The man responsible for many of Diana's evening dresses and described as Britain's answer to Yves St Laurent, will be devoting his creative energy to suppliers Alexandra of Bristol and a range of intended customers from receptionists to painters and decorators.

The company's managing director, Julian Budd, said of his coup: "Over the last decade our design and marketing have become rather staid. We see Bruce Oldfield as being able to give us inroads into markets which we have been excluded from. We supply a whole range of clothes, from boiler suits to office uniforms, and we expect Mr Oldfield to have an input in all our designs. We want to supply garments which not only offer protection but which the wearer is pleased to wear and enjoys wearing. Mr Oldfield will be helping our design team as well as directly designing certain garments for us". The financial details of the deal, however, are not being released.

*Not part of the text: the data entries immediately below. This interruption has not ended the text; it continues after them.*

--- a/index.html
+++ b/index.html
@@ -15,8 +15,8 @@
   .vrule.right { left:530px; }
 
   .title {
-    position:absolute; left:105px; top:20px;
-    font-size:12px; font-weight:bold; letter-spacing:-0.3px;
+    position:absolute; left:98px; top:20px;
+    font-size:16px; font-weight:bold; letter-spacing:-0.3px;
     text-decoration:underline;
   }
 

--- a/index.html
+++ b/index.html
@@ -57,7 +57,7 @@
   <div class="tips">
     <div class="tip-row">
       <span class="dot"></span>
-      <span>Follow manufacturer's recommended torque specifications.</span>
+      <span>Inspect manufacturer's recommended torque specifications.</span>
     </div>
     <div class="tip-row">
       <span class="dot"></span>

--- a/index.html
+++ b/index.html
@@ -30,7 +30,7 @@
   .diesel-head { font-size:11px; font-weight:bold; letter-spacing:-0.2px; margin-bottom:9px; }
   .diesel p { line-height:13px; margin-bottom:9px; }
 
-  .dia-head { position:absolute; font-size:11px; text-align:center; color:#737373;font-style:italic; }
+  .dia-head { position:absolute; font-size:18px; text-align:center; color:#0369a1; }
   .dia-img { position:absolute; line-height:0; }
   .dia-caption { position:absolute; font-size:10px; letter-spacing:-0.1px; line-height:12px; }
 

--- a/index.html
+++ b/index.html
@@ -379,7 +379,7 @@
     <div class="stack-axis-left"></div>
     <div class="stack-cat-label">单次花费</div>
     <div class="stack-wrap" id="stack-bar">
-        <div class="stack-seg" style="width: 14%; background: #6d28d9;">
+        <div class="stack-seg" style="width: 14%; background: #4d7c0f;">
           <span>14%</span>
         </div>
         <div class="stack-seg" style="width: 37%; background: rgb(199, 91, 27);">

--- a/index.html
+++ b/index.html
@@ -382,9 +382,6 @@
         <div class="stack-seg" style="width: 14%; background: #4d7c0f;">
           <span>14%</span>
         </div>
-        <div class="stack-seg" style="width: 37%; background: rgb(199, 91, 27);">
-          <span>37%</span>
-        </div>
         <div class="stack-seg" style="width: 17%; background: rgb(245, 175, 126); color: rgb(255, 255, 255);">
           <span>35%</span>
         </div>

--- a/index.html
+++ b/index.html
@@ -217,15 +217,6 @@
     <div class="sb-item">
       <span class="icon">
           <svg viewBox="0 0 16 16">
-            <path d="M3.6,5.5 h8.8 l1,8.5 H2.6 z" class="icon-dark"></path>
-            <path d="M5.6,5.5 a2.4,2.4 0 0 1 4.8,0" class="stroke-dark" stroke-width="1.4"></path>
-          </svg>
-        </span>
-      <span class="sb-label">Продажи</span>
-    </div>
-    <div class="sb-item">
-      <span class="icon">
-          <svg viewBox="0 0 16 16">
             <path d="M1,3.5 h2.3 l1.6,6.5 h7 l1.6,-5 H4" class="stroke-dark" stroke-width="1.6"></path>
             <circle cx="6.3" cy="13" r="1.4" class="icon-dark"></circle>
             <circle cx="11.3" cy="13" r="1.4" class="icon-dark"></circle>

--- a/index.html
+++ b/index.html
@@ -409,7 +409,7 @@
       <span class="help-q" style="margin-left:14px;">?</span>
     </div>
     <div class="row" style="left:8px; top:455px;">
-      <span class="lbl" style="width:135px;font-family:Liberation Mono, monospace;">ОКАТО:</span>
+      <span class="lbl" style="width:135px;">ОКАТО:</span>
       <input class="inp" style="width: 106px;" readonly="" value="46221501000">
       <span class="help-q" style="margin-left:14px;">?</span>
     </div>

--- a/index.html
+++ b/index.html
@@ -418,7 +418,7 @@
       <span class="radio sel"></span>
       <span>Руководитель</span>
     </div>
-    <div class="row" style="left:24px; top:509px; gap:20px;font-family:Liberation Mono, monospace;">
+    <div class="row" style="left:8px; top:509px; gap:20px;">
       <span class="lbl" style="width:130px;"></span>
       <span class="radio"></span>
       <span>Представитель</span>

This is very much a departure from Oldfield's normal clients who have tended to be the rich and the glitterati. Some of his creations are regarded as classics of the genre, and are housed in various fashion museums. One of the dresses he designed for Diana, a black velvet number she wore at the opening of Les Miserables in l985, was offered for auction in the US to raise money for an Aids charity. It was the first of her objects to be offered for auction since her death.

As well as designing dresses for the Princess, Oldfield became one of her friends and recently helped to establish a student scholarship in her memory. The bursary will be run by the British Fashion Council and awarded to one British design student every year.